**Exercise directions:**
Range to output from the entries below: the line containing "[662,733,790,816] 7 лет" through the line containing "[662,1361,790,1402] 7 лет". Set it down exactly, ends included, nothing else.

BEGIN Data to process

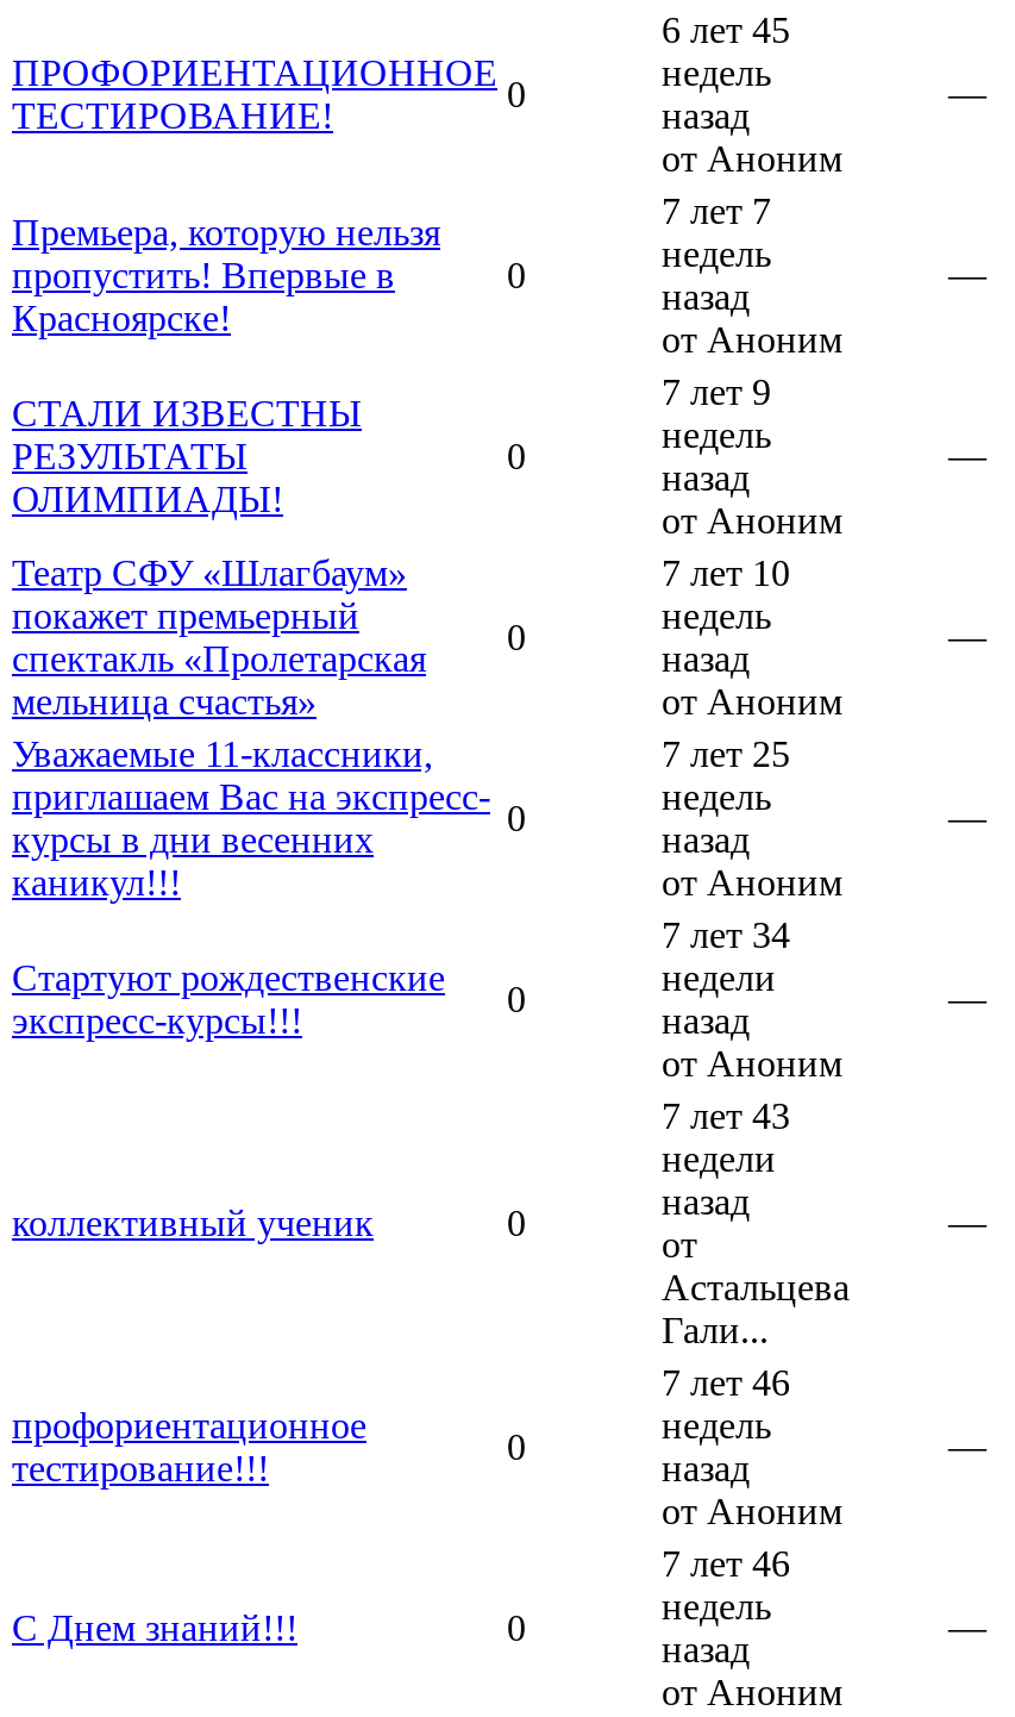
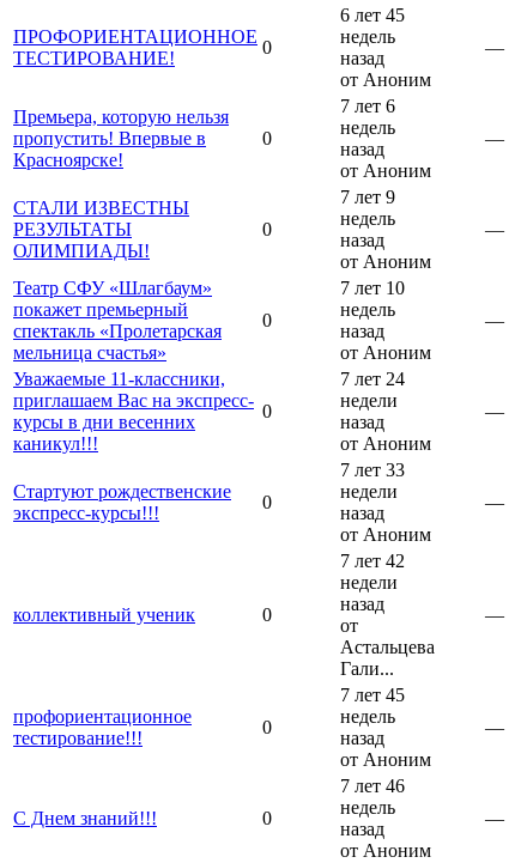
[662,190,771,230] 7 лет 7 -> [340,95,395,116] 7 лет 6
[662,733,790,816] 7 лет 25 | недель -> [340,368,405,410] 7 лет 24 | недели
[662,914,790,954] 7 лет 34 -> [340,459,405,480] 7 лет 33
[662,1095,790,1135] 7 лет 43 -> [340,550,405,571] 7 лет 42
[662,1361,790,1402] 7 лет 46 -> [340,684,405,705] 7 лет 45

END Data to process
BEGIN Data to process

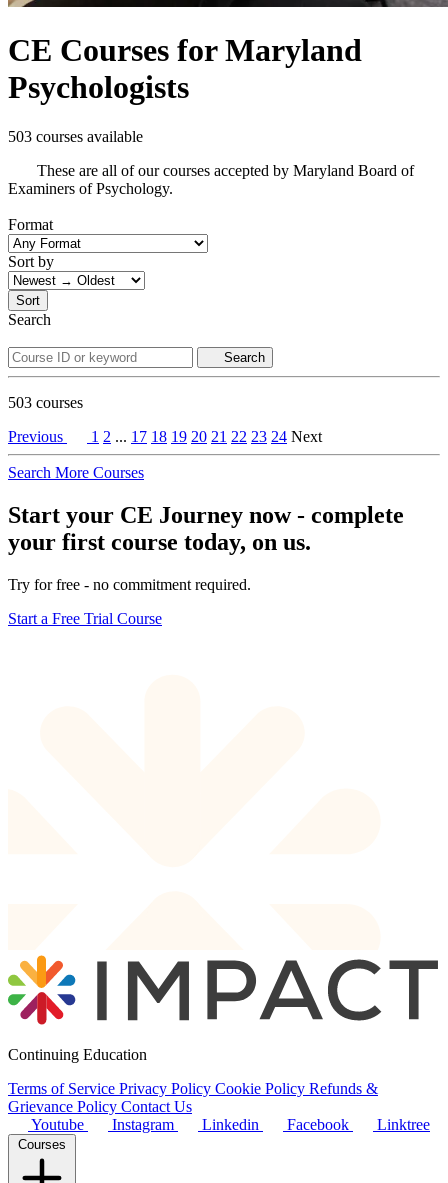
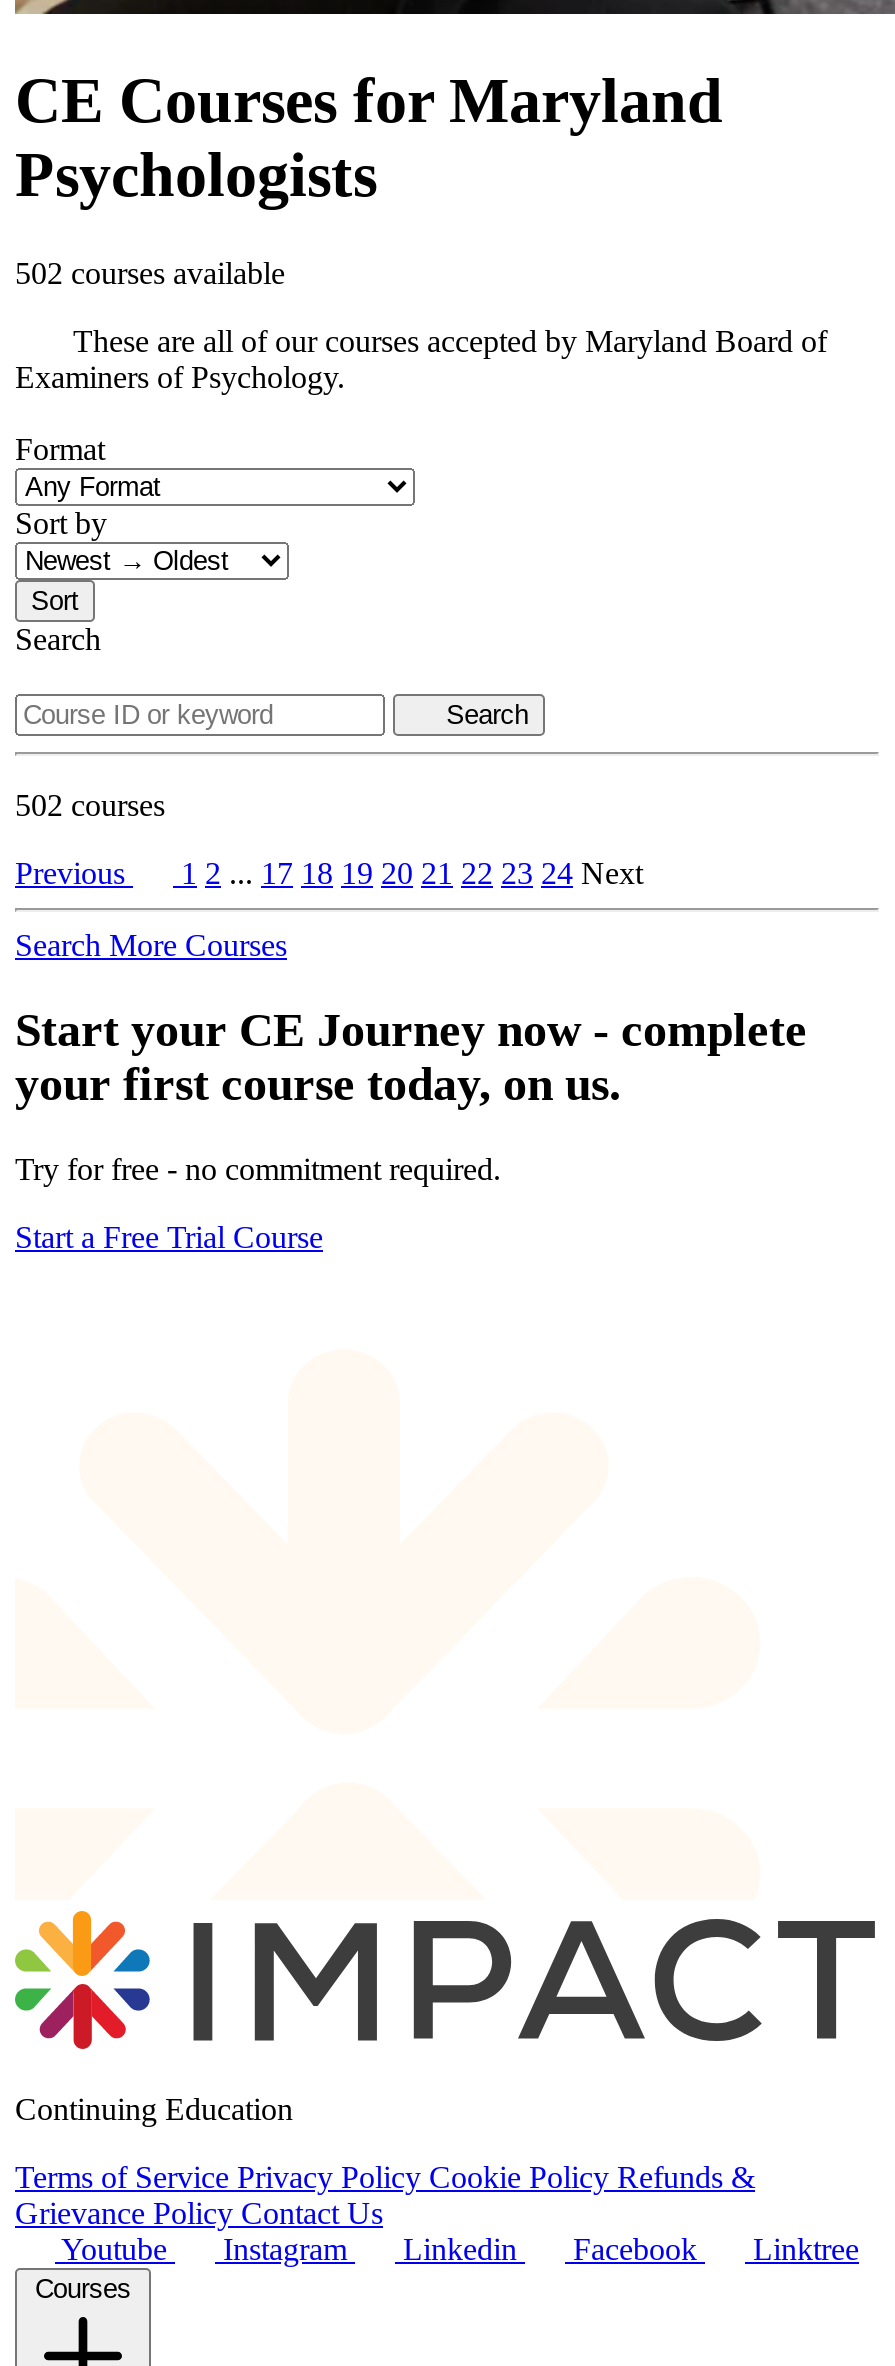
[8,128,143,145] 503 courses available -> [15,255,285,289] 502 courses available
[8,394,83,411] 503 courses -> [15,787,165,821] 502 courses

END Data to process
BEGIN Data to process

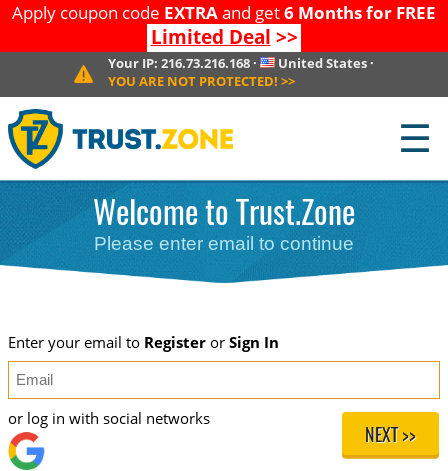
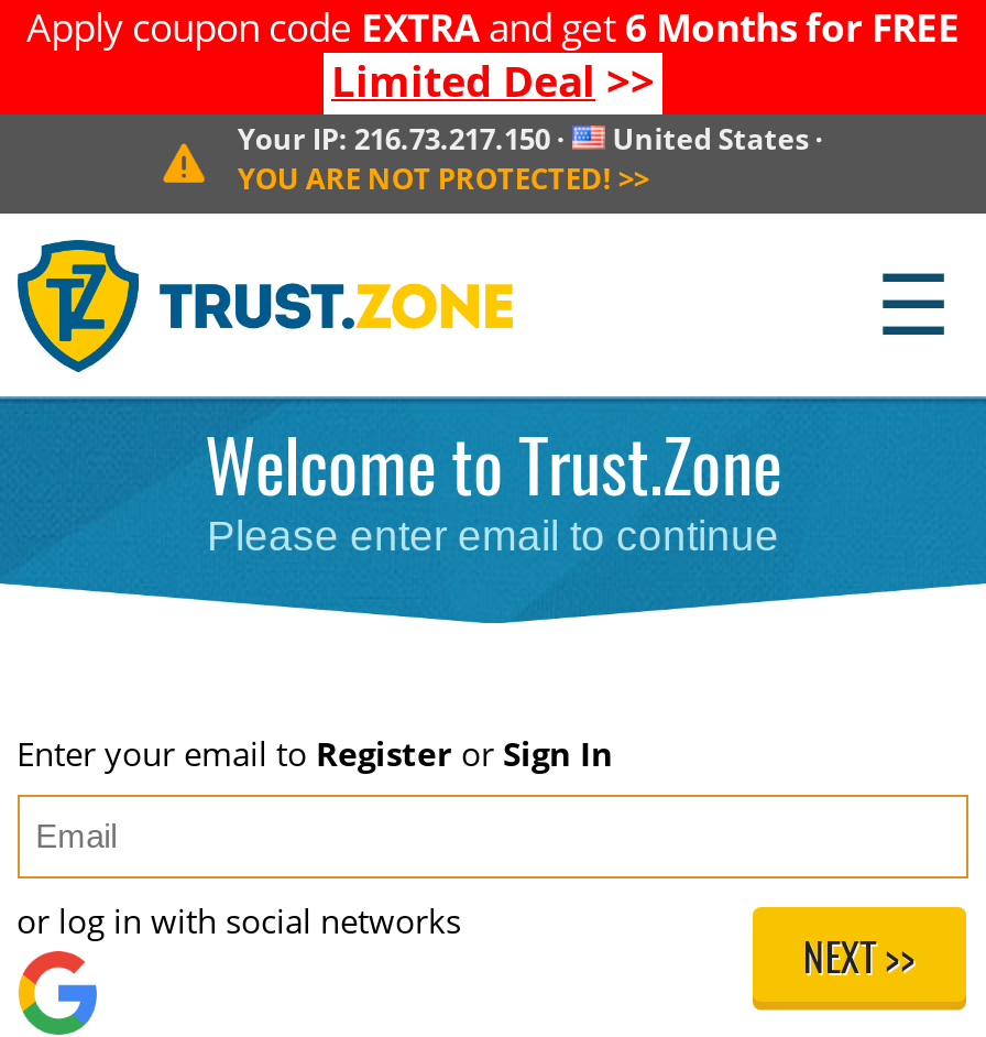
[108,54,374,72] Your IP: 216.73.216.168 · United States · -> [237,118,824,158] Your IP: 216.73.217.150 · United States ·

END Data to process

**Exercise result:**
[662,733,790,816] 7 лет 25 | недель -> [340,368,405,410] 7 лет 24 | недели
[662,914,790,954] 7 лет 34 -> [340,459,405,480] 7 лет 33
[662,1095,790,1135] 7 лет 43 -> [340,550,405,571] 7 лет 42
[662,1361,790,1402] 7 лет 46 -> [340,684,405,705] 7 лет 45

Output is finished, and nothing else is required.